Opponents decry what they call an ineffective law that will only make it harder for law-abiding citizens to exercise Second Amendment rights. They say the state also failed to prepare properly for implementation after Gov. Martin O’Malley, who is considering a run for the White House in 2016, pushed the complicated measure through the General Assembly to build his credentials for a potential Democratic primary race.

On Thursday, opponents of the restrictions sued in federal court in Baltimore, seeking to block the legislation from taking effect. The court scheduled a hearing for Tuesday on their motion for an order that would temporarily block implementation while the court considers whether to permanently bar Maryland from enforcing the law.

When O’Malley signed the legislation in May, he highlighted a provision that will require residents who buy a handgun to be fingerprinted to own a handgun, making Maryland the sixth such state to do so.
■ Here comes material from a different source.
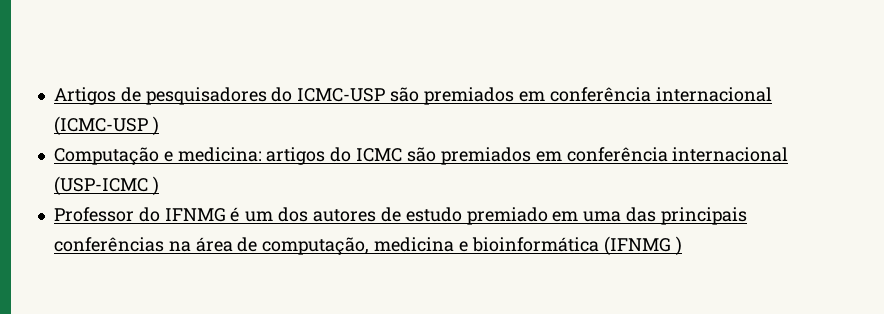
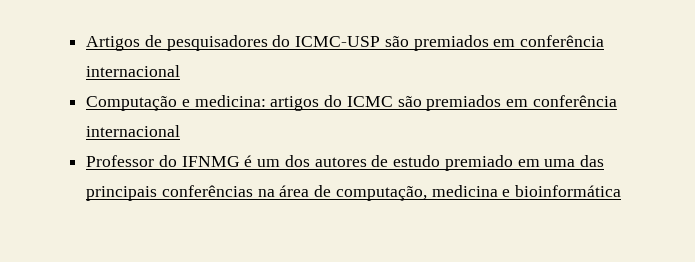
[53,116,159,136] (ICMC-USP ) -> (181, 71) none
[53,176,159,196] (USP-ICMC ) -> (181, 131) none
[603,236,682,256] (IFNMG ) -> (622, 191) none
“States with similar licensing provisions have substantially lower gun death rates than states that do not. So, if we want better results, we have to make better choices, and this legislation is part of that series of better choices that we are making,” the governor said. The other states are Connecticut, Hawaii, Massachusetts, New Jersey and New York.

But state Sen. Nancy Jacobs, a Republican who opposed the measure, questioned the effectiveness of the law, including the fingerprinting provision. She said she submitted the required digital fingerprints when she made a recent gun purchase and was told they could not be recognized correctly. The senator from Harford County also said criminals will find other ways to get guns, as they always have.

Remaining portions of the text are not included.